The tests took place over a 90-day period in 2016 in three Trelleborg labs. Each seal and fluid combination was tested for changes in hardness, tensile strength, strain and volume. Each seal was photographed before and after the test to document all physical changes.

A series of tests were conducted on many elastomeric and thermoplastic sealing materials to investigate the effects of immersion in HFC fluids at a range of elevated temperatures up to 200°C.

As an example of the test results, the seal material property data for MacDermid Oceanic HW 740 R after a 90-day exposure at 70°C is shown in Tables 1 and 2, and 90-day exposure at 135°C is shown in Tables 3 and 4. Oceanic HW 740 R is a hybrid HFC fluid for use in subsea production control systems. It does not contain polyglycol because high viscosity adversely affects hydraulic response time.

Test results

Relative to elastomer materials, the testing highlighted that while HNBR (XploR H9T20 and H9T21) exhibits relatively small changes in hardness, volume and strain with Oceanic HW 740 R (and other HFC fluids) up to 70°C, a more pronounced change in these properties is observed when the test is performed at temperatures of 135°C. The HNBR property change from 70°C to 135°C is expected and typical because rubber materials generally lose properties as temperature increases. Therefore, the test results for HNBR are within acceptable seal performance and operational limits and suggest the best combination of compatibility and material property retention at temperatures up to 135°C.

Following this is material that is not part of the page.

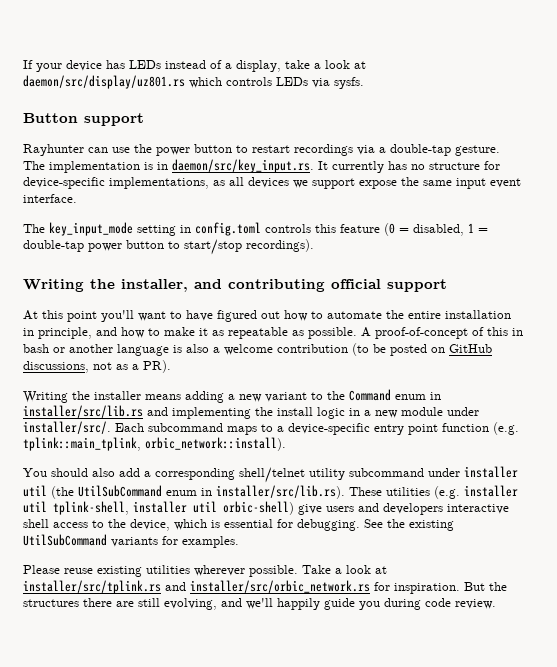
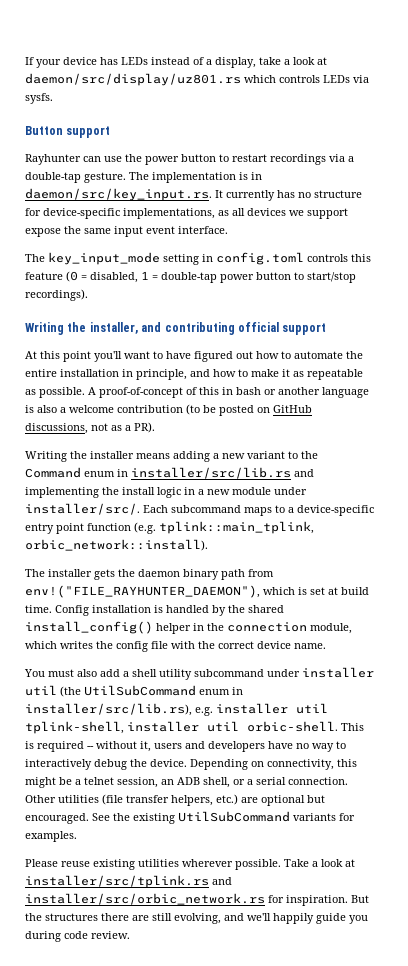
+ The installer gets the daemon binary path from env!("FILE_RAYHUNTER_DAEMON"), which is set at build time. Config installation is handled by the shared install_config() helper in the connection module, which writes the config file with the correct device name.
- You should also add a corresponding shell/telnet utility subcommand under installer util (the UtilSubCommand enum in installer/src/lib.rs). These utilities (e.g. installer util tplink-shell, installer util orbic-shell) give users and developers interactive shell access to the device, which is essential for debugging.
+ You must also add a shell utility subcommand under installer util (the UtilSubCommand enum in installer/src/lib.rs), e.g. installer util tplink-shell, installer util orbic-shell. This is required -- without it, users and developers have no way to interactively debug the device. Depending on connectivity, this might be a telnet session, an ADB shell, or a serial connection. Other utilities (file transfer helpers, etc.) are optional but encouraged.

Table 2. Tensile strength and elongation change of seal materials in Oceanic HW 740 R

Table 3. Hardness and volume change of seal materials in Oceanic HW 740 R at 135°C

Table 4. Tensile strength and elongation change of seal materials in Oceanic HW 740 R at 135°C

In applications with temperatures above 135°C, professionals typically look to Fluoropolymer (FKM) materials for a solution. However, testing illustrates that water-based HFC fluids significantly change the properties of FKM at 70°C and 135°C. As a result, FKM would not typically be recommended for applications involving these fluids.

Tests show relatively small changes in perfluoroelastomer Isolast J9513 and Turcon PTFE materials’ properties. At temperatures above 135°C, these materials offer a potential solution when dealing with high-temperature applications that involve HFC fluids. More deep sea wells are reaching temperatures up to 200°C and additional Trelleborg testing shows Isolast J9513 and Turcon materials retain a significant portion of their material properties in high-temperature water glycol fluids like MacDermid Oceanic XT900.

The testing reveals the importance of fluid type and seal material choice in ensuring optimal seal performance and service life. Traditional sealing materials, such as FKM, often inert in most fluids, are exhibiting disadvantageous behavior in HFC fluids.

The material compatibilities mentioned may not automatically result in success. Offshore operators can add extra additives to suit their particular applications, and extra additives were not included in the case study test. Extra additives may lead to seal material incompatibilities and could have dramatic adverse effects on sealing materials. Material incompatibilities may accelerate the hydraulic fluid aging process and increase wear and degradation of the sealing components. Each application must be reviewed to optimize the seal materials with the HFC fluid. Seals must be proved in specific applications with specific fluids and under actual operating conditions to ensure seal performance and life.

 

James Simpson is sales manager for Trelleborg Sealing Solutions Oil & Gas Europe. Eric Bucci is segment manager for Oil & Gas Americas.